*** EXTRACTED ENTRIES Section Begins ***

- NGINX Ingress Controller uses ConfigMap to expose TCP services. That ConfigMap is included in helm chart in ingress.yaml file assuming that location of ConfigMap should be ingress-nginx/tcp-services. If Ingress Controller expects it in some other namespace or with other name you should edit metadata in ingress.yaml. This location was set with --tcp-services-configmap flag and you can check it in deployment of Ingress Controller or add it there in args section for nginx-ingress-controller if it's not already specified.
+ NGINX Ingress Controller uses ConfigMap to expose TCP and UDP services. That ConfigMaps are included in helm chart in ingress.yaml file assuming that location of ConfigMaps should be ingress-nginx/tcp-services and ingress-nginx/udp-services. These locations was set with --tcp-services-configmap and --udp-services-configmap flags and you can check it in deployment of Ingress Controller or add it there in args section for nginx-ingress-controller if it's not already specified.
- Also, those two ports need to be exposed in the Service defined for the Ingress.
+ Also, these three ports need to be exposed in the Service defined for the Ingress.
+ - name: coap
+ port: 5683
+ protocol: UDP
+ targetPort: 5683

*** EXTRACTED ENTRIES Section Ends ***
*** EXTRACTED ENTRIES Section Begins ***

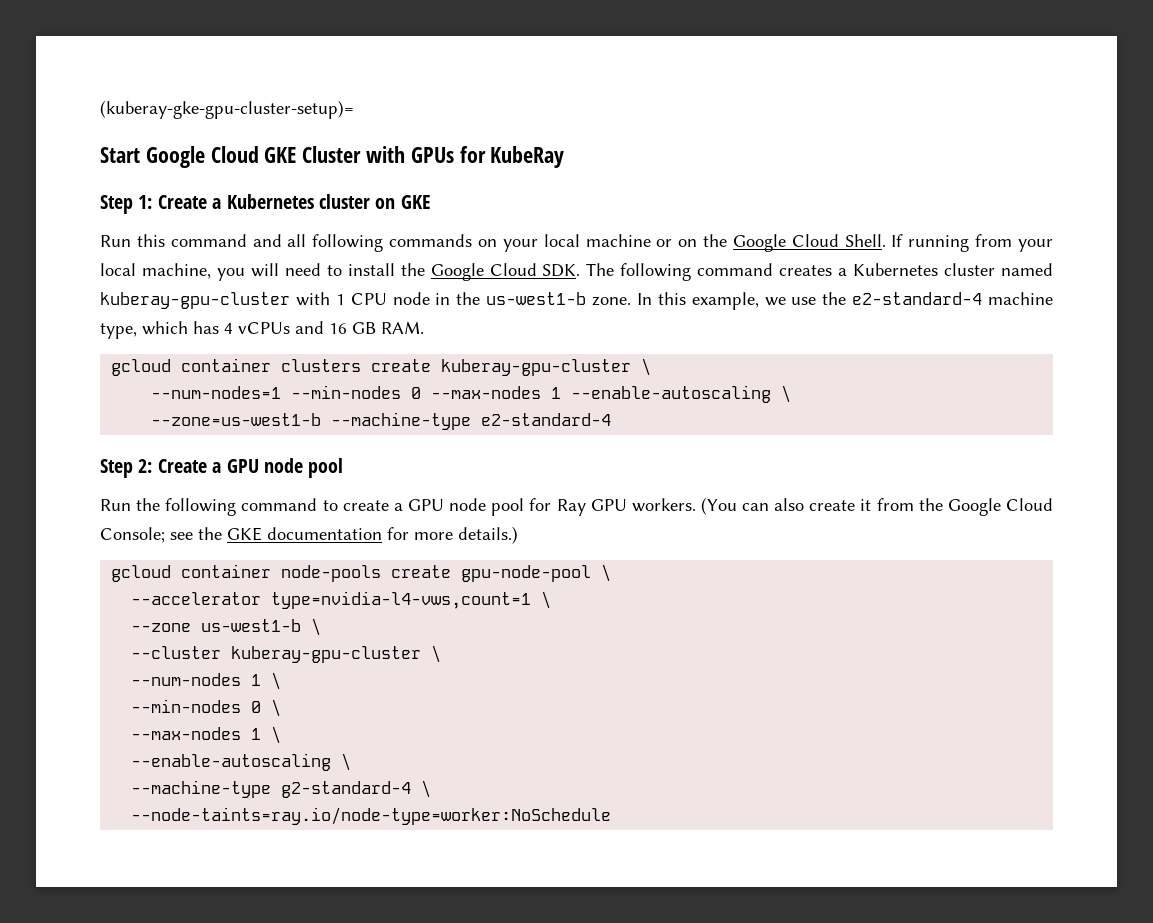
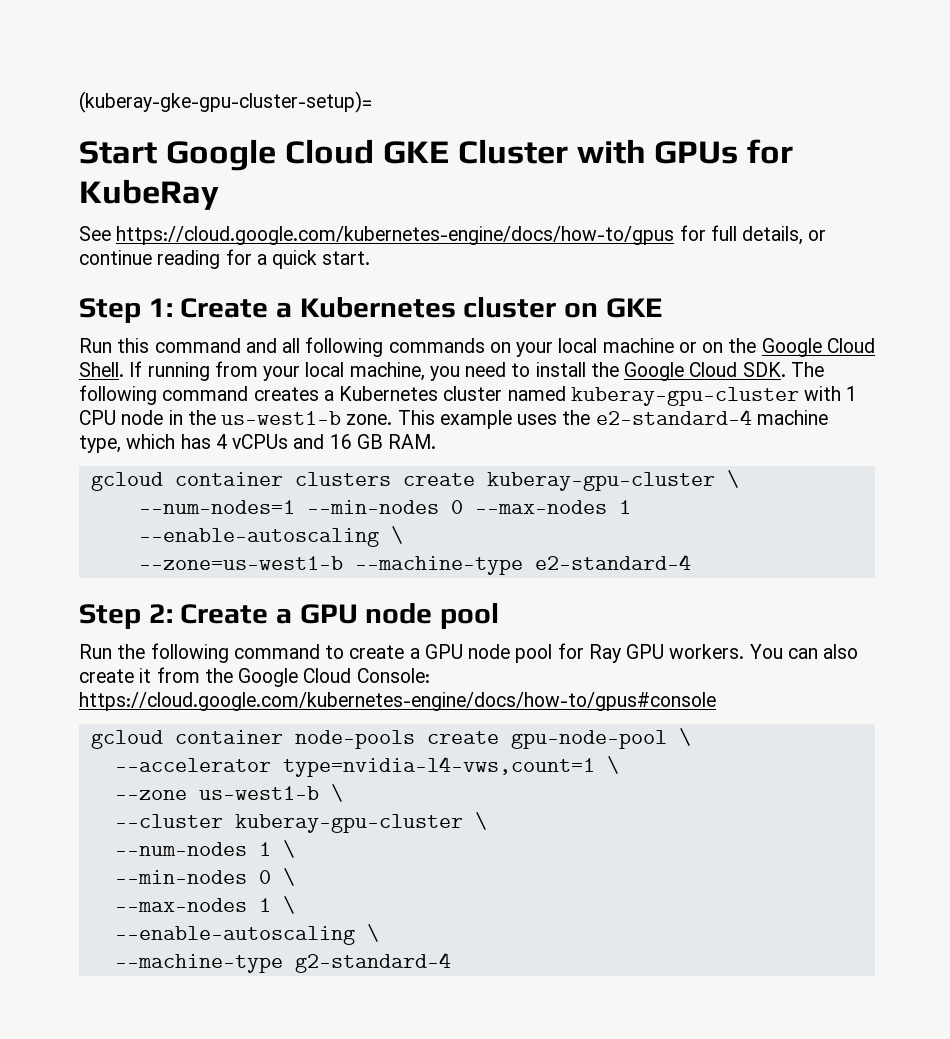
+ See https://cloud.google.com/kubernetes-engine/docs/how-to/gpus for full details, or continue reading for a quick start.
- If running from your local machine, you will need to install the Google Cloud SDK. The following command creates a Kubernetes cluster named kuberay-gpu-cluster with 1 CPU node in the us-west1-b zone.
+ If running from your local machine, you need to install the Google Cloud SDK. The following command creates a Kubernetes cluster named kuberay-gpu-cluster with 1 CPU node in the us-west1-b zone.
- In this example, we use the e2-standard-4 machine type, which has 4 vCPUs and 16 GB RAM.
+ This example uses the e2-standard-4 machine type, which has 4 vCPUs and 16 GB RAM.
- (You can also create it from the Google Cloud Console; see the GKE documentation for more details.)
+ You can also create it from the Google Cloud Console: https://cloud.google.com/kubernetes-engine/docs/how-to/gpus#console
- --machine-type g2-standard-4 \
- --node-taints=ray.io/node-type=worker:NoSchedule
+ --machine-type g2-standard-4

*** EXTRACTED ENTRIES Section Ends ***

## WORK ITEM
Of all the entries above, repeat only the lines from the line that has "a quick start." to the line that has "This example uses", both lines included, exactly.

## ANSWER SECTION
+ See https://cloud.google.com/kubernetes-engine/docs/how-to/gpus for full details, or continue reading for a quick start.
- If running from your local machine, you will need to install the Google Cloud SDK. The following command creates a Kubernetes cluster named kuberay-gpu-cluster with 1 CPU node in the us-west1-b zone.
+ If running from your local machine, you need to install the Google Cloud SDK. The following command creates a Kubernetes cluster named kuberay-gpu-cluster with 1 CPU node in the us-west1-b zone.
- In this example, we use the e2-standard-4 machine type, which has 4 vCPUs and 16 GB RAM.
+ This example uses the e2-standard-4 machine type, which has 4 vCPUs and 16 GB RAM.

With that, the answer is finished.